_What needs to be done_: Give the lines below again exactly, starting with the line that holds "- Prevent panic" and going on through the line that holds "- Scope: Restricts".
# # # # #
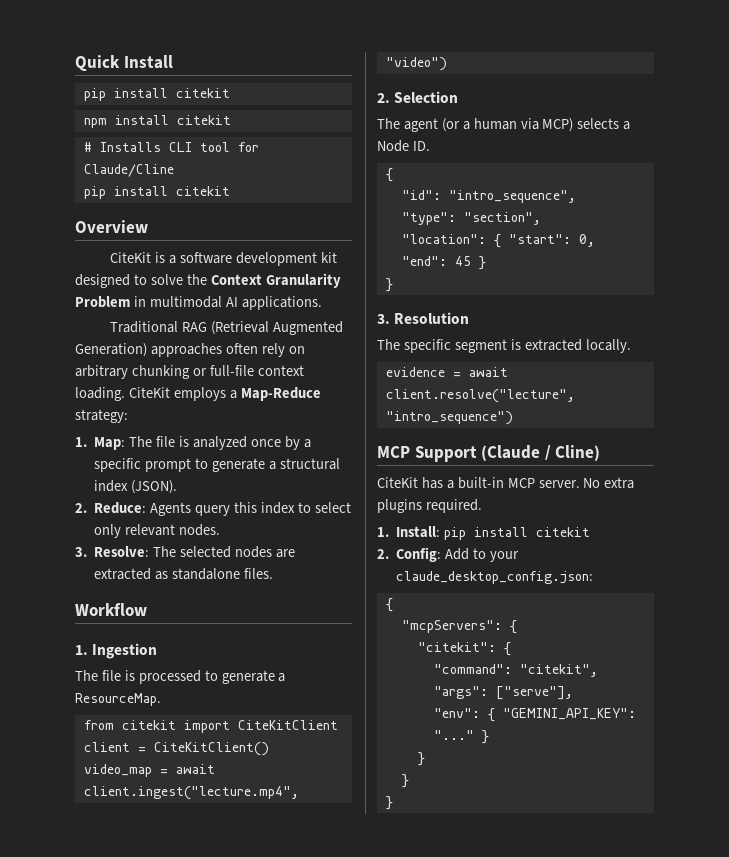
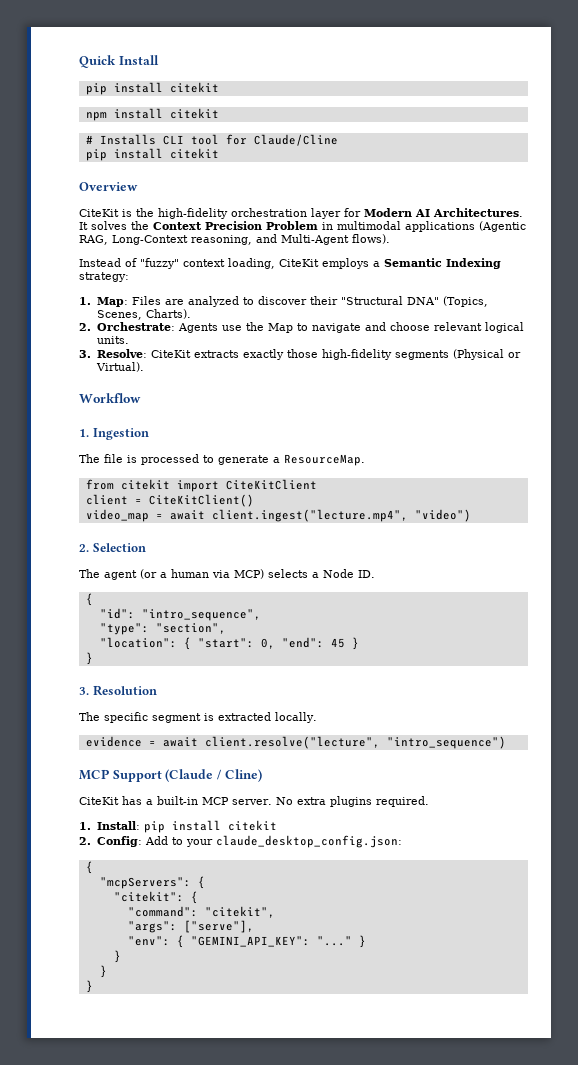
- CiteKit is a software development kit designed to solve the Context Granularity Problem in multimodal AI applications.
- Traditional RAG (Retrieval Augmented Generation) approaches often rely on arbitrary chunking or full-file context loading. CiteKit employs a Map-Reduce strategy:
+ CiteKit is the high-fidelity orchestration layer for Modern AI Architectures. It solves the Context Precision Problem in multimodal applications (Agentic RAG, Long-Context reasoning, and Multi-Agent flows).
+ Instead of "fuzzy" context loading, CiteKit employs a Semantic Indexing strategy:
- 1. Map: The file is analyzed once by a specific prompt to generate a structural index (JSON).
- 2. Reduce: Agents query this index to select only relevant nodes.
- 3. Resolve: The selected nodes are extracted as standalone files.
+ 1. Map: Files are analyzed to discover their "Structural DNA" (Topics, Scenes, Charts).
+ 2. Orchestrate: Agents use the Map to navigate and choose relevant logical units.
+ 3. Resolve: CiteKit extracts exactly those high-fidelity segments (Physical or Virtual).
# # # # #
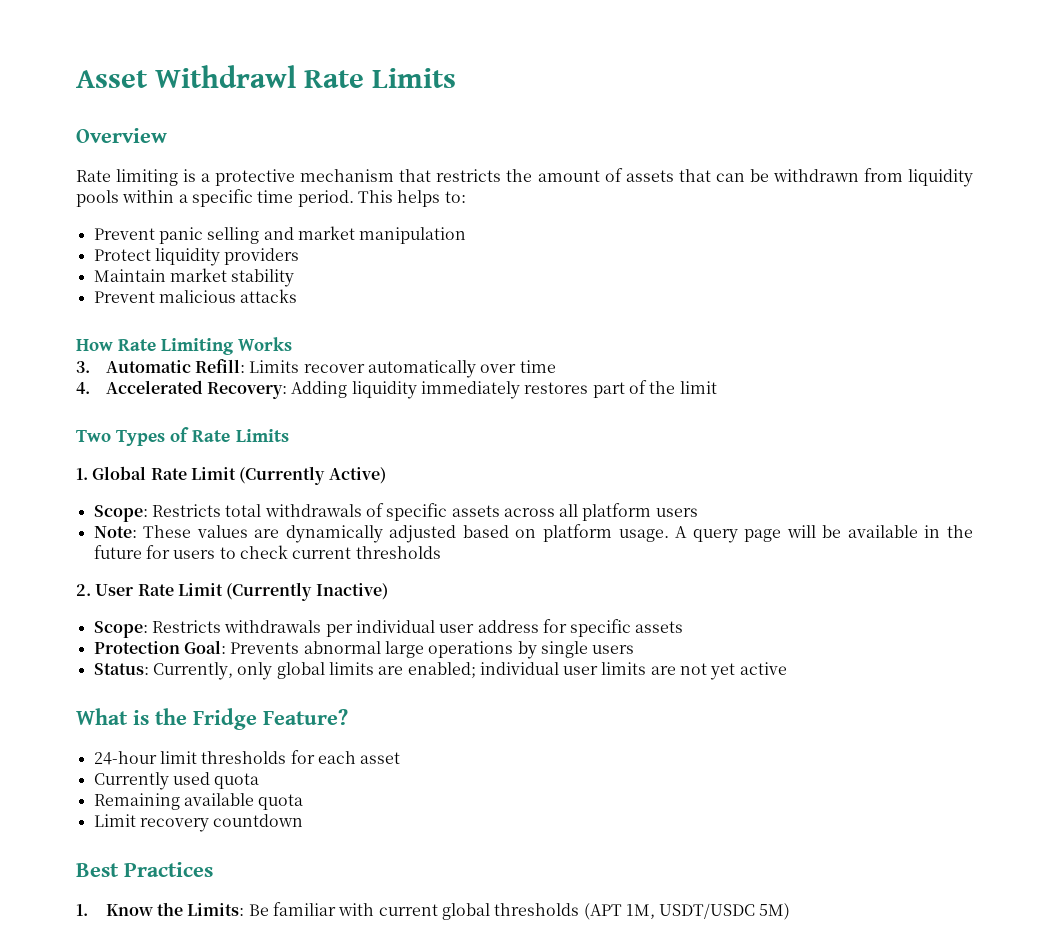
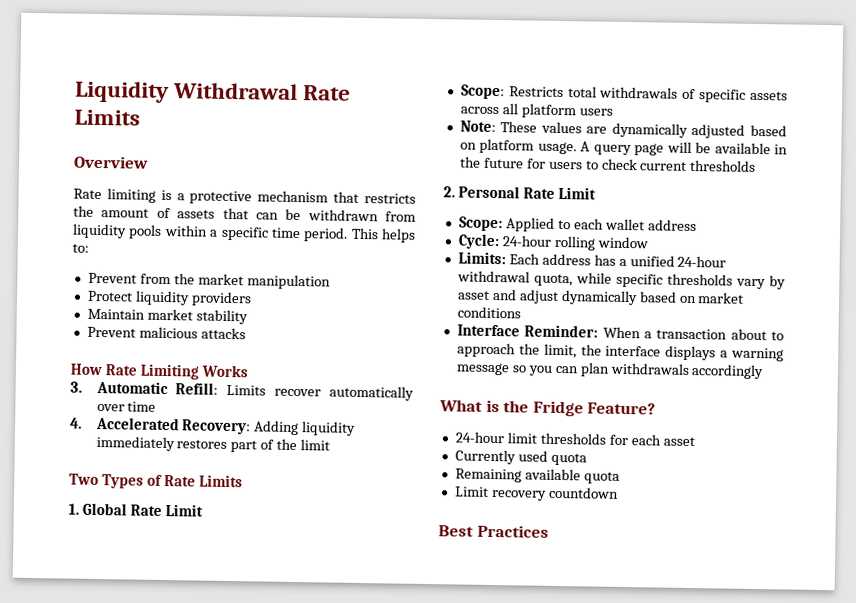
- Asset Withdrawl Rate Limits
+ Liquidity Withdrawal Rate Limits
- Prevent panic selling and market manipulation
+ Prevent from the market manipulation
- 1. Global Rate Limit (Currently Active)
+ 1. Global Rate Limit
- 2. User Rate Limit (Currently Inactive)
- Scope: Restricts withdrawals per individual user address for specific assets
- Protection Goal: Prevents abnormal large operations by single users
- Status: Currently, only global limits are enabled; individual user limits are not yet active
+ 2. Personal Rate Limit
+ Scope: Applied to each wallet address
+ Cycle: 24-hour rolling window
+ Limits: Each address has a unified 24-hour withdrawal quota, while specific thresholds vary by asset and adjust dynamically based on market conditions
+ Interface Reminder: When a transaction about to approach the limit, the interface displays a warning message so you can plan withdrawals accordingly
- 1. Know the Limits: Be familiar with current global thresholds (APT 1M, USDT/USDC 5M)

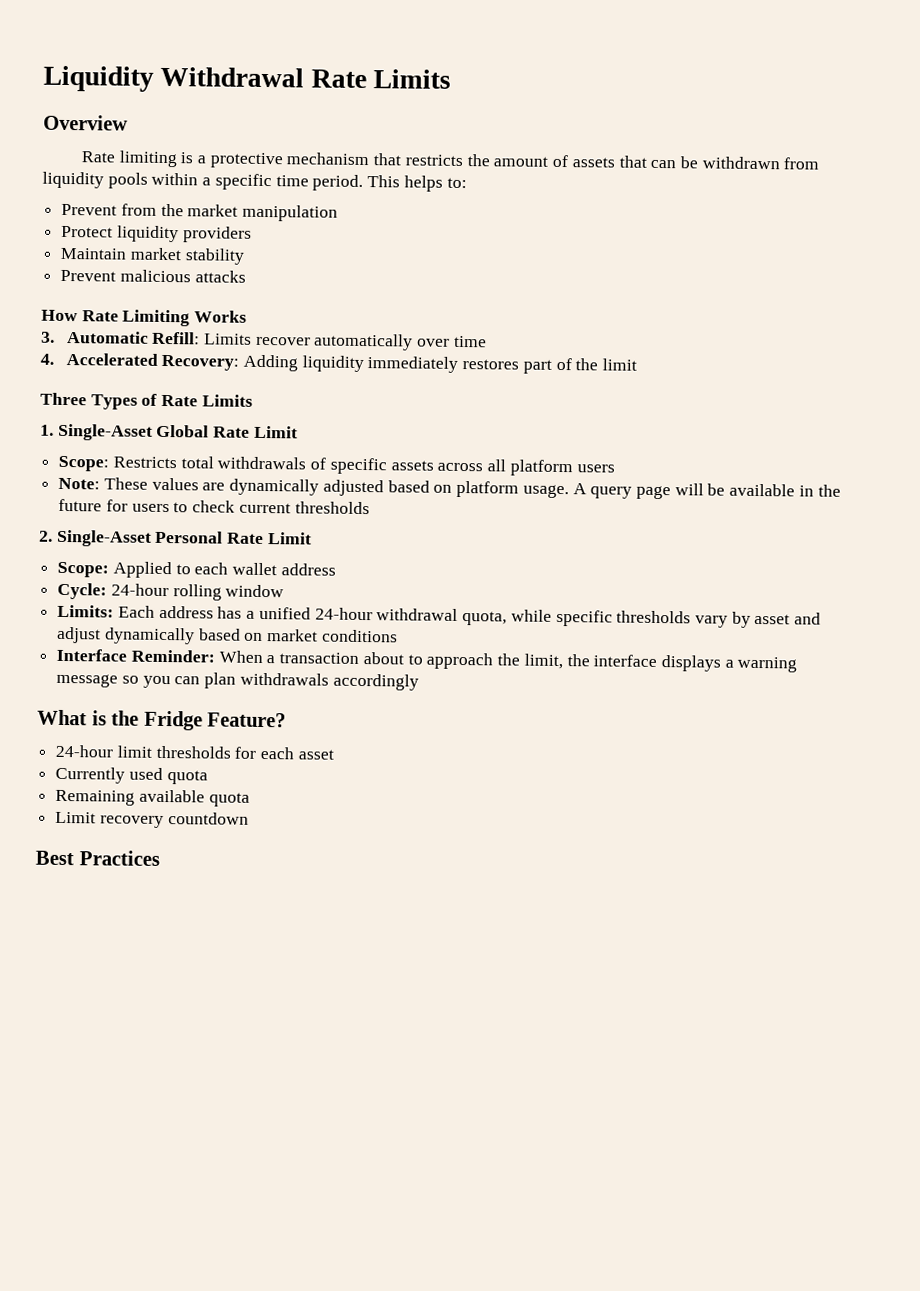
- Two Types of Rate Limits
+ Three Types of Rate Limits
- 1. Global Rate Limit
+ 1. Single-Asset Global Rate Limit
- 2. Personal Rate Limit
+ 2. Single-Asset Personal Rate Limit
# # # # #
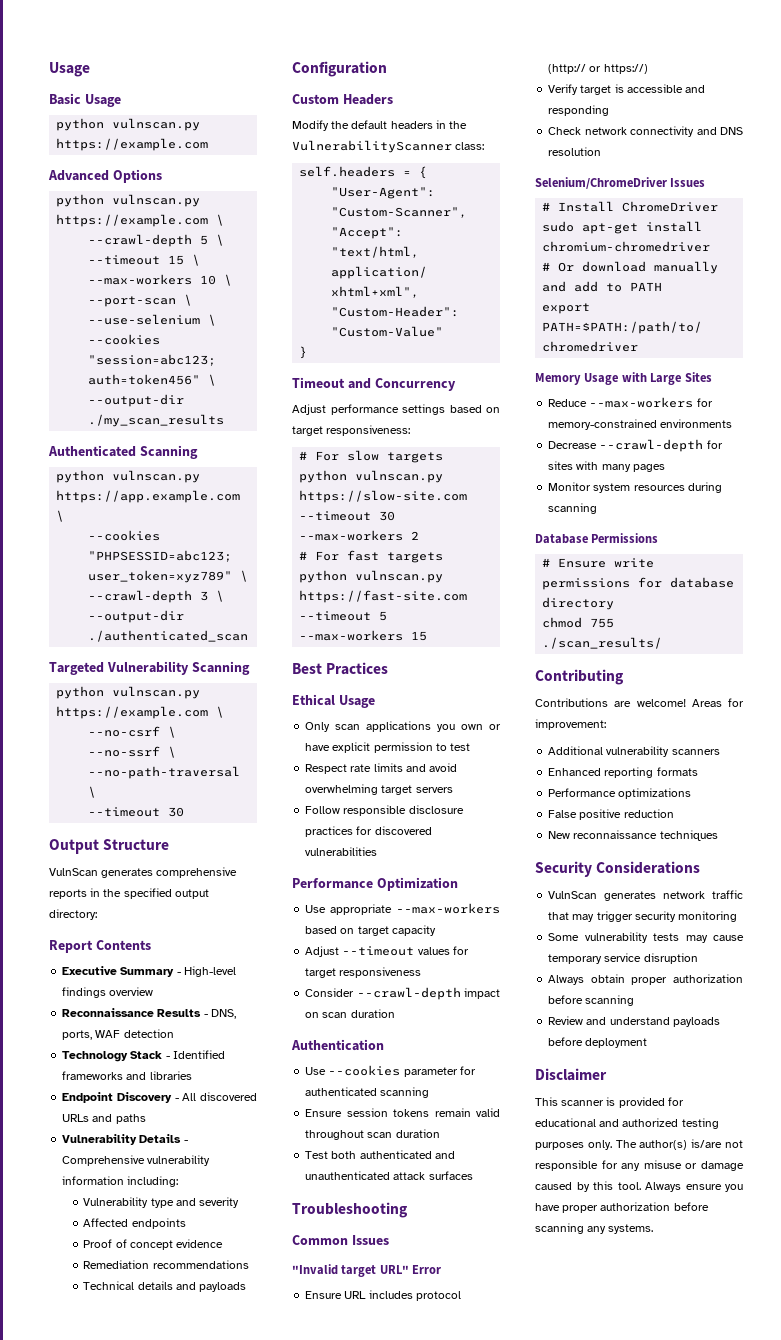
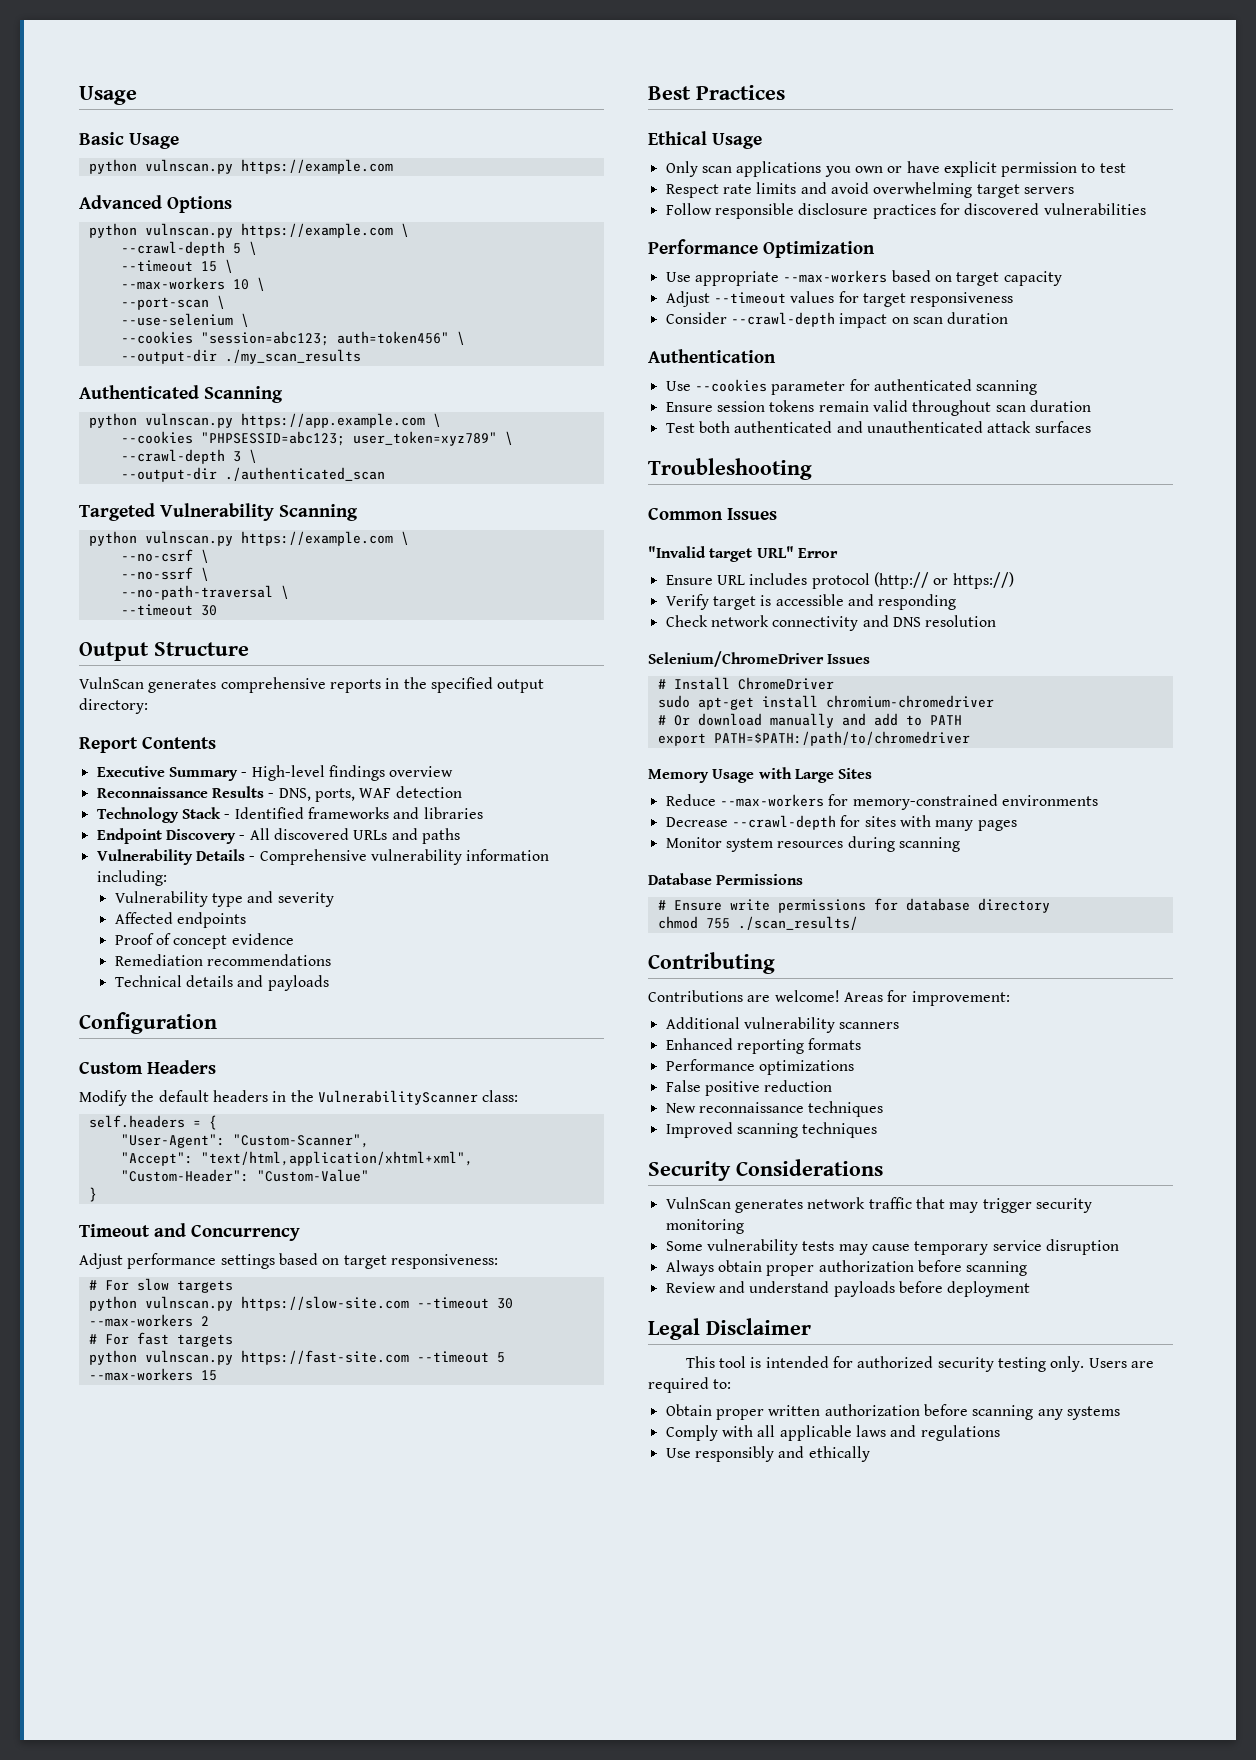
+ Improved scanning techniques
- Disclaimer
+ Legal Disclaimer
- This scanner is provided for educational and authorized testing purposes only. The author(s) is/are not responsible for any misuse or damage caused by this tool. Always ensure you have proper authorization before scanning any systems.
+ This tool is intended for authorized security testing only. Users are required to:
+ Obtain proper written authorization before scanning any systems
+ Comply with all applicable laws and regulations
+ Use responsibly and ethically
# # # # #
_Response area_:
- Prevent panic selling and market manipulation
+ Prevent from the market manipulation
- 1. Global Rate Limit (Currently Active)
+ 1. Global Rate Limit
- 2. User Rate Limit (Currently Inactive)
- Scope: Restricts withdrawals per individual user address for specific assets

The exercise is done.